Directions for this task
Where a line of the data holds the word "radius", copy that line.

Data for processing
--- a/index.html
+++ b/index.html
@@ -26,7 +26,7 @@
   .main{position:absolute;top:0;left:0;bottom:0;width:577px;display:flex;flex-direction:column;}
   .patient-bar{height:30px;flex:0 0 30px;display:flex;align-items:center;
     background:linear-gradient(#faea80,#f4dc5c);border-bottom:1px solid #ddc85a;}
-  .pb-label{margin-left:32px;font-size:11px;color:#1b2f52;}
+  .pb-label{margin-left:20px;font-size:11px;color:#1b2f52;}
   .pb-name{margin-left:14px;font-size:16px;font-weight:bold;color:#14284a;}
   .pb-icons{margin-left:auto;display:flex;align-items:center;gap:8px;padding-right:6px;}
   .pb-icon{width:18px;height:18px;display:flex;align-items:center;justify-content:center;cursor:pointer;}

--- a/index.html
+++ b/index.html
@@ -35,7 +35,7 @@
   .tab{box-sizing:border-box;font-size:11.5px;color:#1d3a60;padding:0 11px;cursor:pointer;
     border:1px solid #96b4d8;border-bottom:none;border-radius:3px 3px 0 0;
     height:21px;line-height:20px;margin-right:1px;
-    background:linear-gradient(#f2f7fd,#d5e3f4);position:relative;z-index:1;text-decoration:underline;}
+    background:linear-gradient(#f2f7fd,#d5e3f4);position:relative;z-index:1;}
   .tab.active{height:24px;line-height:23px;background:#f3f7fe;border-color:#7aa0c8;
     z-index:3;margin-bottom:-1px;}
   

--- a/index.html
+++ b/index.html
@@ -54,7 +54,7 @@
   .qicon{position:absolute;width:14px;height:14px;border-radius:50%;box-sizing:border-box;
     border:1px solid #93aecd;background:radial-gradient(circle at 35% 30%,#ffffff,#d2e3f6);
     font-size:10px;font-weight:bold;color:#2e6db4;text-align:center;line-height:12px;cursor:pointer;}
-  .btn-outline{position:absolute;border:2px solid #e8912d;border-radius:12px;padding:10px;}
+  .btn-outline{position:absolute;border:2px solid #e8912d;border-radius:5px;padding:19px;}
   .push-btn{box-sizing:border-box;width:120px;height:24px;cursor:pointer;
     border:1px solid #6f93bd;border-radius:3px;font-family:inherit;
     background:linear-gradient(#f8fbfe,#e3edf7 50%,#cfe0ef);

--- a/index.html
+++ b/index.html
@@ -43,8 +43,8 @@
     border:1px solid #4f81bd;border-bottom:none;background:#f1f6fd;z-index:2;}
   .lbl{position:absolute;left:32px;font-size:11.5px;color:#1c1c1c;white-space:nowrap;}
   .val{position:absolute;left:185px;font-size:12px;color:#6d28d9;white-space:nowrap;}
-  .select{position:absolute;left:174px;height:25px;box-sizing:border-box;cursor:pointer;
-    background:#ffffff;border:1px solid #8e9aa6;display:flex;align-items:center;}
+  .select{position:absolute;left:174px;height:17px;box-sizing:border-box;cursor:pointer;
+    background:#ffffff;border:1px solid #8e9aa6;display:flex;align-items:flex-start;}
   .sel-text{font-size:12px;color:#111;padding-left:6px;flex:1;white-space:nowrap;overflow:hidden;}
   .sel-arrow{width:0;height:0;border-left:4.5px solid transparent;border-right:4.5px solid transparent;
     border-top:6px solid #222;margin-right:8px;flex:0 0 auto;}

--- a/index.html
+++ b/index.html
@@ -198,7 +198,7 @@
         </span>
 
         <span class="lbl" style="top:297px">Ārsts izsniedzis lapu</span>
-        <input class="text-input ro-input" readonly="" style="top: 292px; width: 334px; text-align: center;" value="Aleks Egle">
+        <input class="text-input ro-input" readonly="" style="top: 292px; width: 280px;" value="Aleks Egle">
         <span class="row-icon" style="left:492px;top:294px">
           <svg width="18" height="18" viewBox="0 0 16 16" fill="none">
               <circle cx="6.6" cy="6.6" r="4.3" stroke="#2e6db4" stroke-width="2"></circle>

Answer to this exercise
     border:1px solid #96b4d8;border-bottom:none;border-radius:3px 3px 0 0;
   .qicon{position:absolute;width:14px;height:14px;border-radius:50%;box-sizing:border-box;
-  .btn-outline{position:absolute;border:2px solid #e8912d;border-radius:12px;padding:10px;}
+  .btn-outline{position:absolute;border:2px solid #e8912d;border-radius:5px;padding:19px;}
     border:1px solid #6f93bd;border-radius:3px;font-family:inherit;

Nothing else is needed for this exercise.